We envision a public education system of 2050 that doesn’t simply pay lip service to collaboration, critical thinking, and creativity as isolated subjects, but embeds them within the core instructional and operational framework of the school. We envision a public education system that from Kindergarten through college, personalizes the learning experience of every child, allowing each to discover and pursue their passion in partnership with likeminded peers. We envision the classroom transformed into a collaborative studio environment that facilitates dialogue between students, teachers, mentors, and advisors from across the world. We envision the teacher as an expert facilitator and curator, selecting and synthesizing an online world of content for their students’ consideration and guiding students’ critical assessment and understanding.

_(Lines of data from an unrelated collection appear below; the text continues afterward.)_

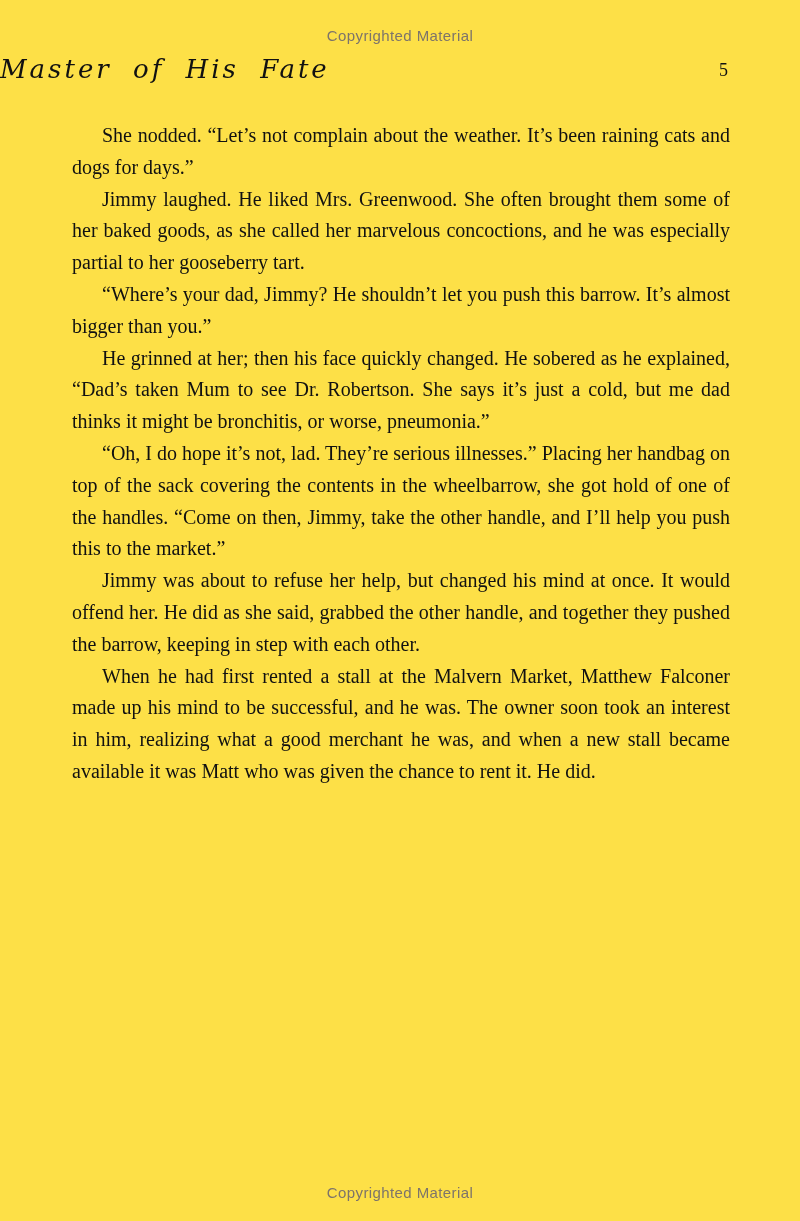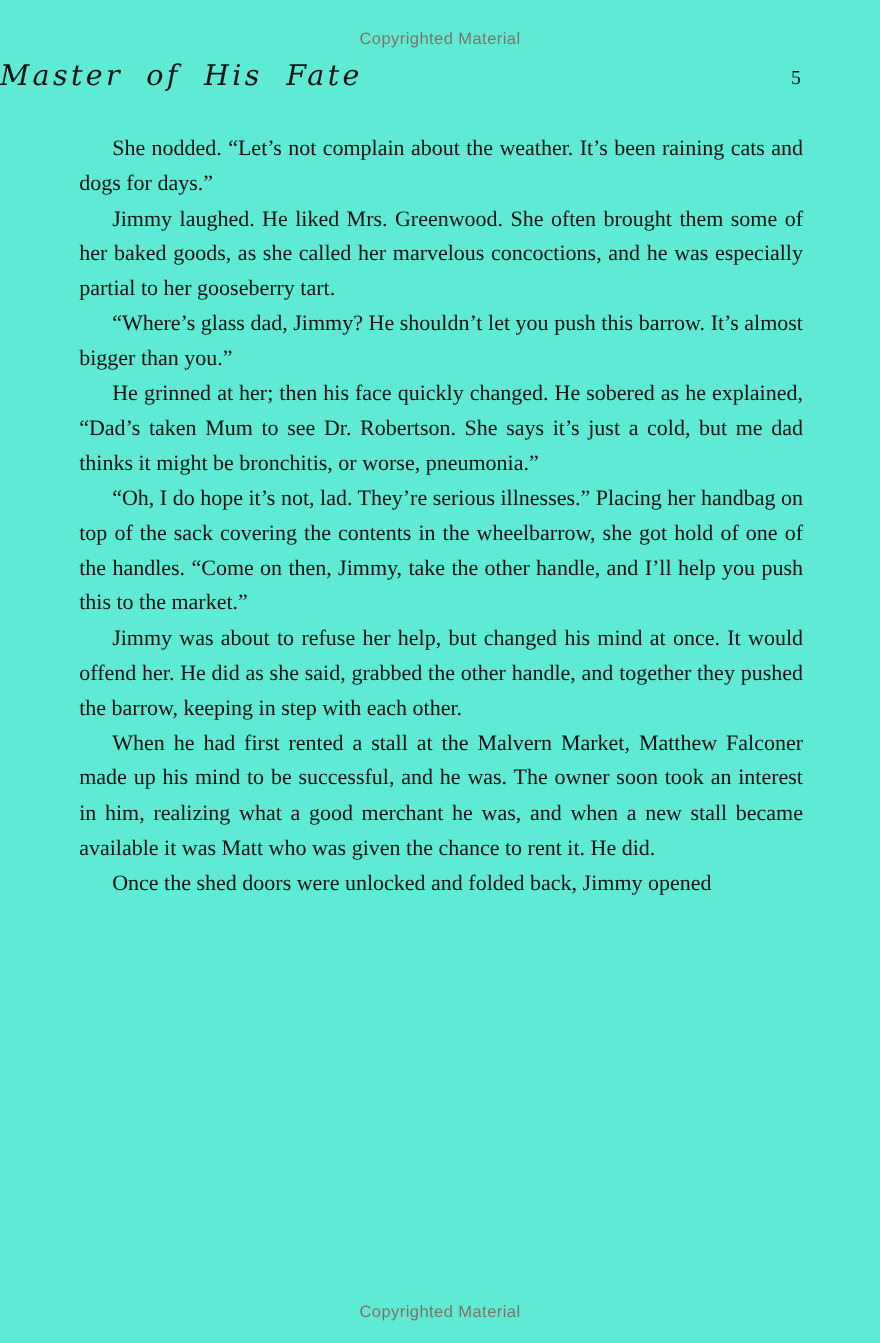--- a/index.html
+++ b/index.html
@@ -9,7 +9,7 @@
     width: 800px;
     height: 1221px;
     margin: 0 auto;
-    background: #5eead4;
+    background: #fde047;
     overflow: hidden;
     font-family: "Liberation Serif", serif;
     color: #141414;

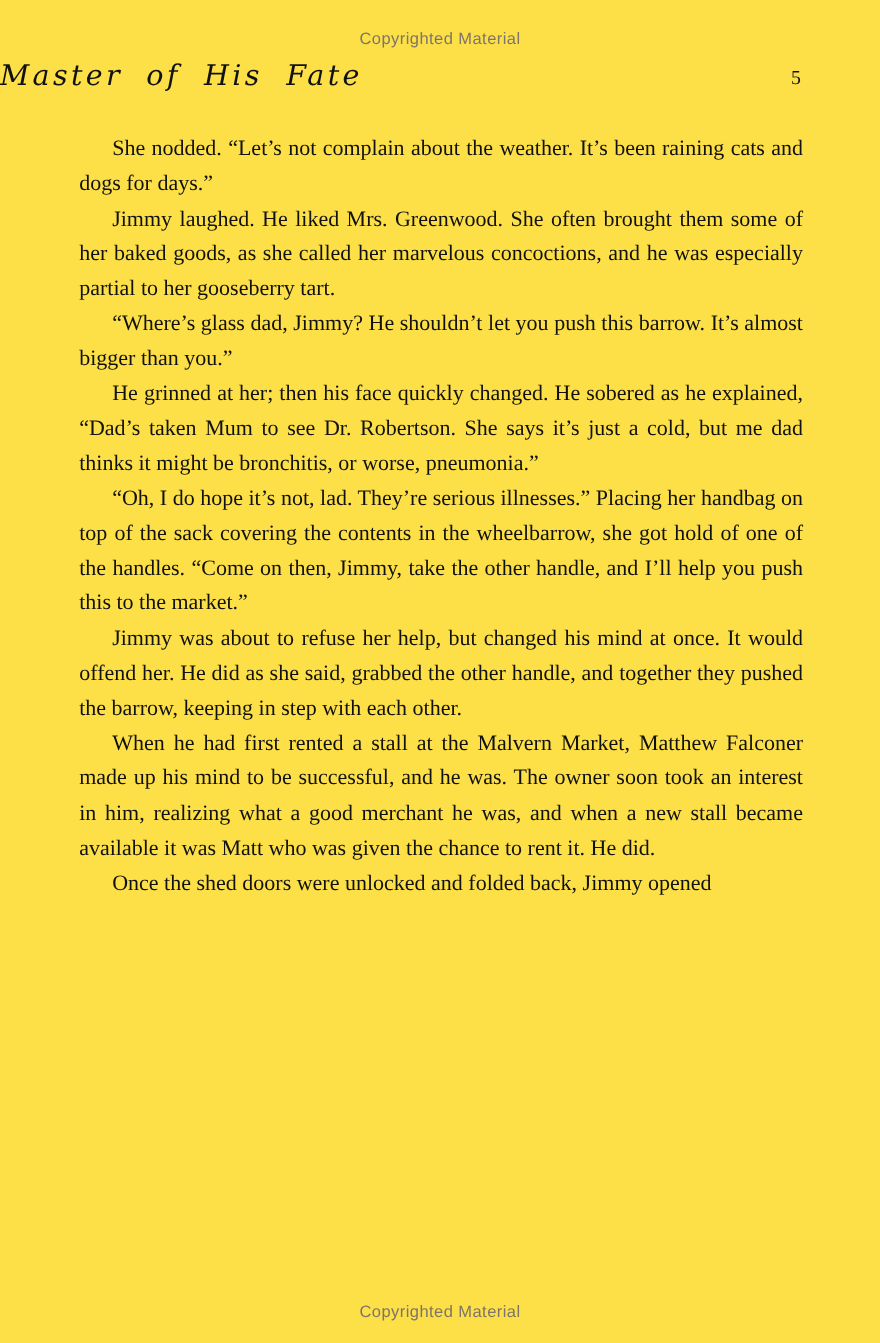--- a/index.html
+++ b/index.html
@@ -85,7 +85,7 @@
   <div class="body-text">
     <p>She nodded. “Let’s not complain about the weather. It’s been raining cats and dogs for days.”</p>
     <p>Jimmy laughed. He liked Mrs. Greenwood. She often brought them some of her baked goods, as she called her marvelous concoctions, and he was especially partial to her gooseberry tart.</p>
-    <p>“Where’s glass dad, Jimmy? He shouldn’t let you push this barrow. It’s almost bigger than you.”</p>
+    <p>“Where’s your dad, Jimmy? He shouldn’t let you push this barrow. It’s almost bigger than you.”</p>
     <p>He grinned at her; then his face quickly changed. He sobered as he explained, “Dad’s taken Mum to see Dr. Robertson. She says it’s just a cold, but me dad thinks it might be bronchitis, or worse, pneumonia.”</p>
     <p>“Oh, I do hope it’s not, lad. They’re serious illnesses.” Placing her handbag on top of the sack covering the contents in the wheelbarrow, she got hold of one of the handles. “Come on then, Jimmy, take the other handle, and I’ll help you push this to the market.”</p>
     <p>Jimmy was about to refuse her help, but changed his mind at once. It would offend her. He did as she said, grabbed the other handle, and together they pushed the barrow, keeping in step with each other.</p>

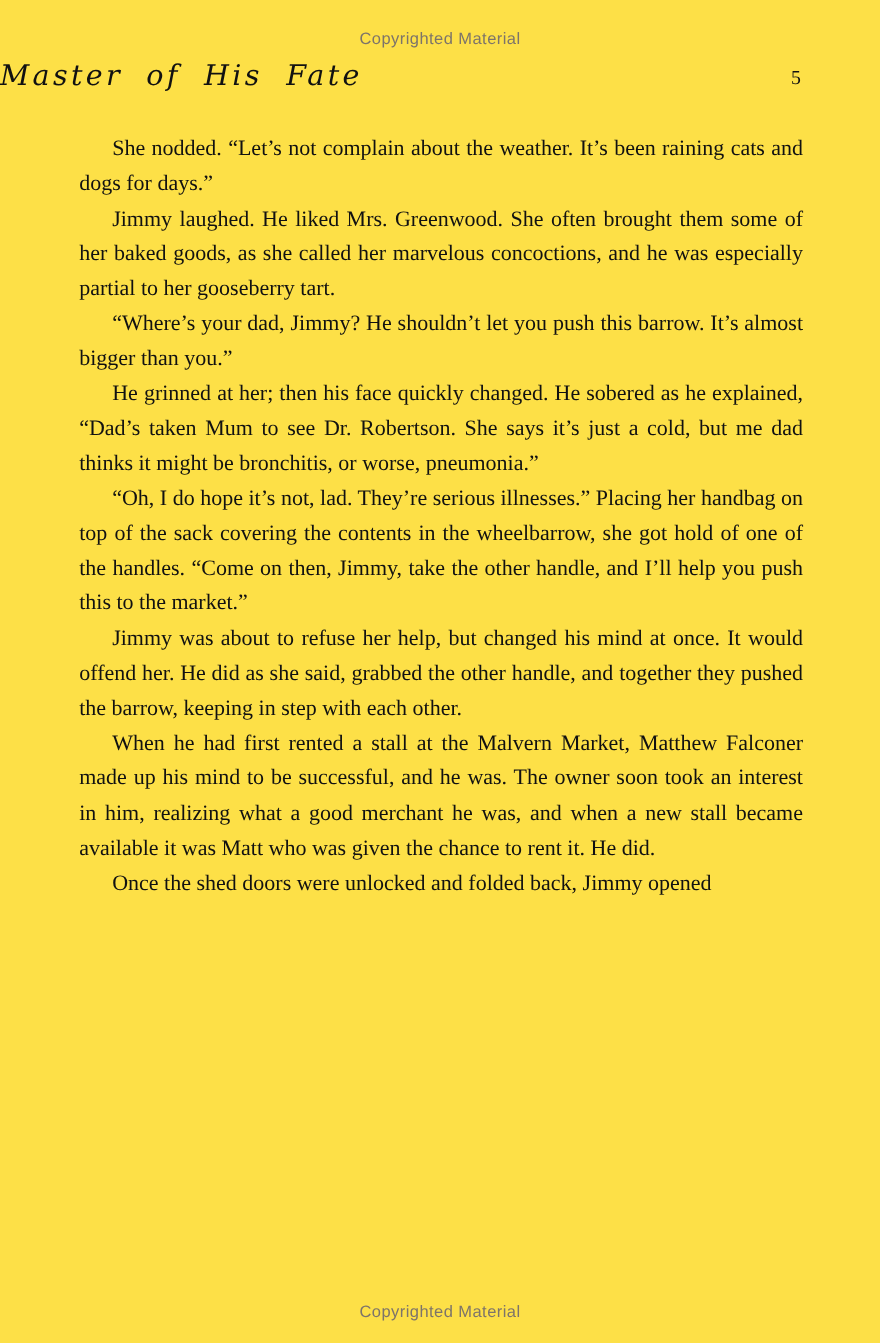--- a/index.html
+++ b/index.html
@@ -90,7 +90,6 @@
     <p>“Oh, I do hope it’s not, lad. They’re serious illnesses.” Placing her handbag on top of the sack covering the contents in the wheelbarrow, she got hold of one of the handles. “Come on then, Jimmy, take the other handle, and I’ll help you push this to the market.”</p>
     <p>Jimmy was about to refuse her help, but changed his mind at once. It would offend her. He did as she said, grabbed the other handle, and together they pushed the barrow, keeping in step with each other.</p>
     <p>When he had first rented a stall at the Malvern Market, Matthew Falconer made up his mind to be successful, and he was. The owner soon took an interest in him, realizing what a good merchant he was, and when a new stall became available it was Matt who was given the chance to rent it. He did.</p>
-    <p>Once the shed doors were unlocked and folded back, Jimmy opened</p>
   </div>
 
   <div class="copyright-bottom">Copyrighted Material</div>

We envision the school as the physical hub of the community, bringing people together and nurturing empowered citizenry even as it operates within a globally connected network of students and teachers.

In 1999, Green Dot’s founders looked at a map of Los Angeles and tried to identify the schools with the basic technology required in the new century: green dots indicated those that were prepared; red dots indicated those that weren’t. The map was overwhelmingly red. Our mission is as simple now as it was over a decade ago: to turn red dots into green dots. The Salamander Project is a natural extension of that mission, seeding a vision of a 21st century education and facilitating its growth throughout the Green Dot network of schools and beyond throughout the district.